Wire fraud is seldom in news, but when it is, it serves as a reminder to a very real risk. Consider the Wall Street Journal’s coverage of Mega Metals, an Arizona business that recently lost $100,000 to wire fraud.
How it happened
As a scrap metal processor, Mega Metals routinely places titanium scrap orders for hundreds of thousands of dollars. In April 2015, one of their suppliers contacted Mega Metals to complain when they failed to receive payment on a $100,000 order. Mega Metals assumed this was nothing more than a hiccup in accounts payable, in actuality cyber criminals hacked the network of Mega Metal’s broker and committed a sophisticated act of wire fraud
First, cybercriminals infected the broker’s computer with malicious software and stole the broker’s email credentials. Using the broker’s email address, they updated the wire request to redirect payment away from the supplier and into their own account. The bank, thinking the request came from a valid source, processed the wire as normal. No one figured out fraud occurred until the supplier called to complain and by then it was too late.
Could this happen to you?
According to the FBI, wire fraud has been on the rise for the last decade and companies have lost more than $1 billion dollars to wire fraud since 2013. These numbers are going to continue to grow as cybercrime becomes more advanced. If you haven’t spent any time thinking about vulnerabilities in your wire process, now might be a good time to do so.
To help you get started, we’ve listed below some of the methods cybercriminals use to commit wire fraud. We also placed a brief description of how CashWire, our secure payment management system, helps protect against those threats.
Normal Payment Process
CashWire Security Protection
Use of malicious software to obtain user credentials (ex. Trojan keystroke logger) to send a fraudulent wire.
Multiple Layers of Approval
This method wouldn’t be practical using CashWire’s standard multiple layers of approval. For example, the attacker would need to obtain the proper credentials for every person involved in the workflow (Usually three or more people).
Network Level Authentication and Protection
In addition, CashWire limits access only to users inside the client’s local network who have the proper network entitlements, as the system is local installation behind the client’s firewall and integrated with Windows Active Directory (AD). Therefore, in addition to the CashWire application credentials, an attacker would need to penetrate the client’s firewall and obtain the proper network credentials for all users in the workflow.
Two Factor Authentication
Finally, CashWire integrates with RSA or Safenet key fobs that feature constantly changing passkeys for two factor authentication. If a client used RSA or Safenet, an attacker would need to accomplish all the feats above and physically obtain each user’s specific token to send a fraudulent wire.

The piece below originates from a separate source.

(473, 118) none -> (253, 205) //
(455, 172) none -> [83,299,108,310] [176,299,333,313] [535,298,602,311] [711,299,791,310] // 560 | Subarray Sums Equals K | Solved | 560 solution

Intercepting wire data in transit and capturing or modifying that data to send a fraudulent wire.
CashWire uses TLS and SFTP encryption to protect data in transit. The system also communicates over the highly secure SWIFT network, which is used by the world’s leading banking institutions to send financial messages. In addition, the CashWire messages themselves are encrypted using the secure SHA-256 algorithm. Taken together, this makes CashWire messages nearly impossible to intercept.
The use of non-technical trickery to send a fraudulent wire. For example, an attacker could use a similar but not identical email address (ex. consulting.com v consultng.com) to attack internally (eg. a spoof wire request email from the CFO to a subordinate) or externally (eg. a spoofed wire email directly to the bank).

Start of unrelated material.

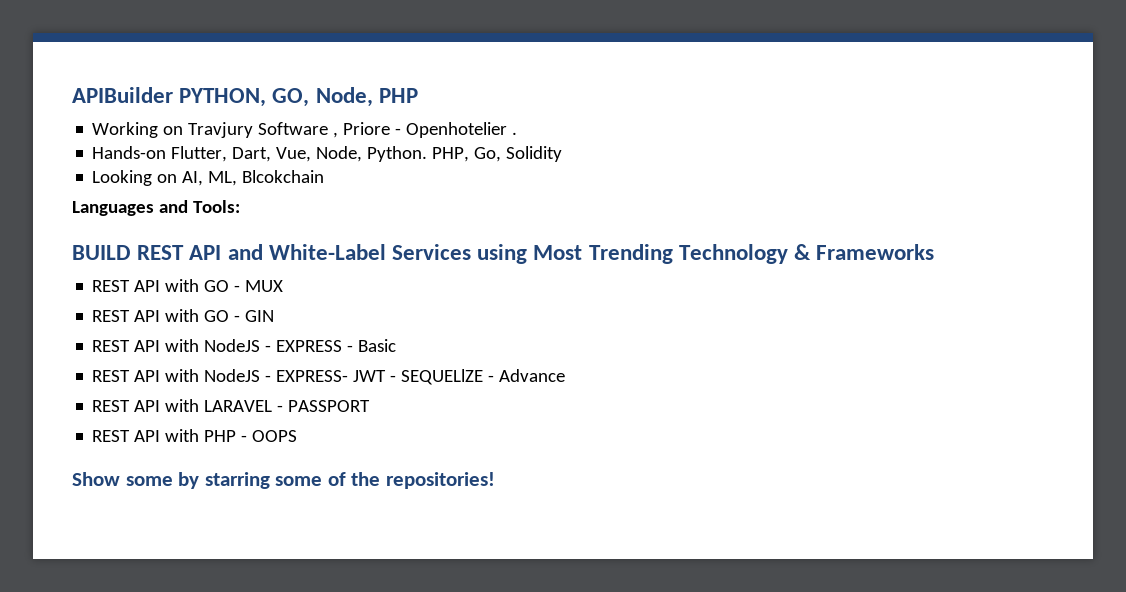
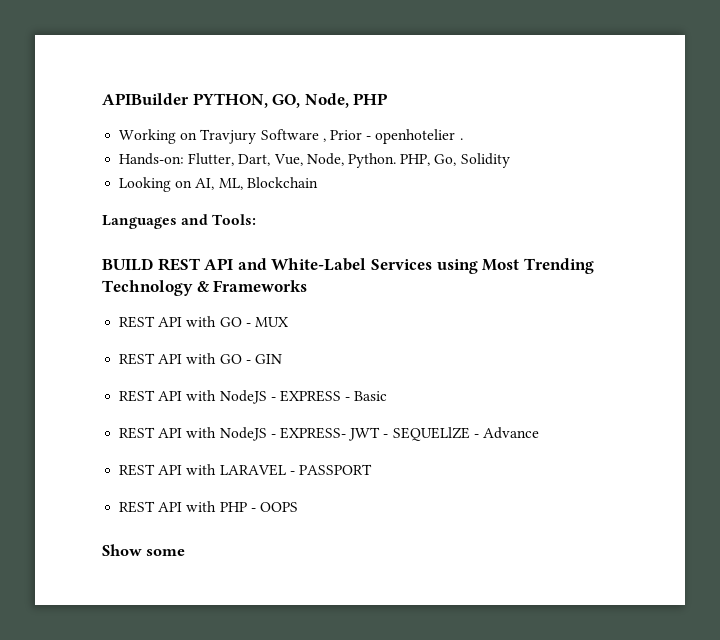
[343,122,508,138] Priore - Openhotelier -> [329,129,456,144] Prior - openhotelier
[92,146,167,159] Hands-on -> [119,153,185,165] Hands-on:
[242,170,325,183] Blcokchain -> [246,177,318,188] Blockchain
[178,472,495,489] by starring some of the repositories! -> (186, 552) none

Internal Social Engineering Attack
CashWire protects against internal social engineering attacks through the use of strict debit/credit account relationships that restrict where wires can be sent and from what accounts they can be sent to. Furthermore, an enforced multi-step workflow and approval process prevents any one person from inadvertently processing a fraudulent wire.
External Social Engineering Attack
CashWire uses Digital Signatures to ensure the authenticity of wires and protect them from tampering. With Digital Signatures, each wire is cryptographically signed by the sender (the client) and validated by the recipient (the bank). The recipient’s systems would automatically reject the wire if the digital signature was missing or tampered with.